さて判決文の情報提供記事もいよいよ佳境に入ってきた。判決の核心部分に触れる熱い内容が続く。本情報提供記事は土日も休まず、来週月曜まで続く予定である。

(2)本件解雇に至る経緯 
ア、前提事実及び証拠(甲4ないし6、42.Z10.17.29.127.133.証人〇〇、原告本人、被告〇〇本人)によれば、本件解雇に至る経緯は、以下のとおりであると認められる。

(ア)原告は、平成17年7月6日に被告〇〇に非常勤の被告〇〇指定居宅介護サービス事業・居宅介護支援事業・介護支援専門員(ケアマネージャー)として雇用され(雇用予定期間同年9月30日まで)、同年10月1日から常勤の居宅介護支援事業介護支援専門員となった。
 原告は、平成18年4月1日に居宅介護支援事業介護支援専門員兼地域包括支援センター主任介護支援専門員に任命された。
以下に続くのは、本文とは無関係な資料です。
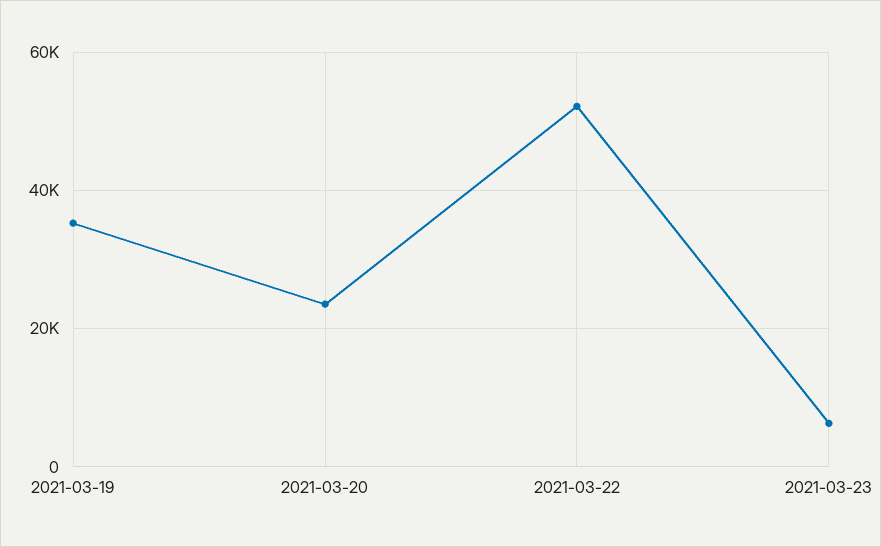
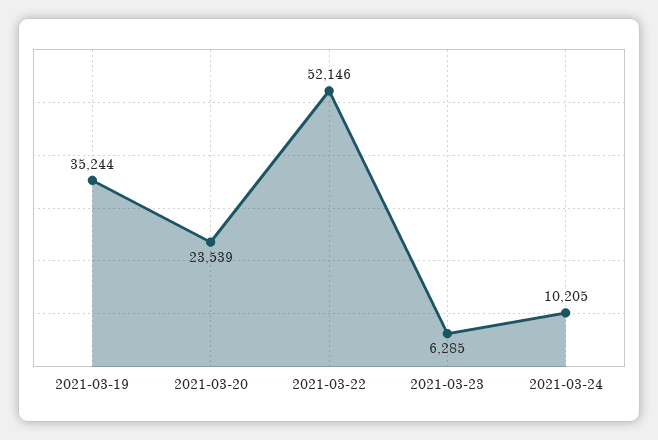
2021-03-24: none -> 10205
(イ)〇〇は、原告の後任の介護支援専門員として、平成18年5月1日から、原告の担当していた利用者のうち38名について事務引継を開始した。〇〇が、本件基準29条2項2号に基づき被告〇〇記録棚に保管されている記録を確認したところ、上記利用者のうちの一部についてパソコン内にもそのデータは入力されていなかった。そこで、○○は、同月7日、原告が作成すべき書類についての作成の有無を一覧にした本件チェック票を作成した。
 ○○は、平成18年5月中旬ごろ、原告に対し、本件チェック票を手渡し、書類が作成されていないことについて質問したところ、原告は、整理していないだけなので少し待ってほしい旨述べた。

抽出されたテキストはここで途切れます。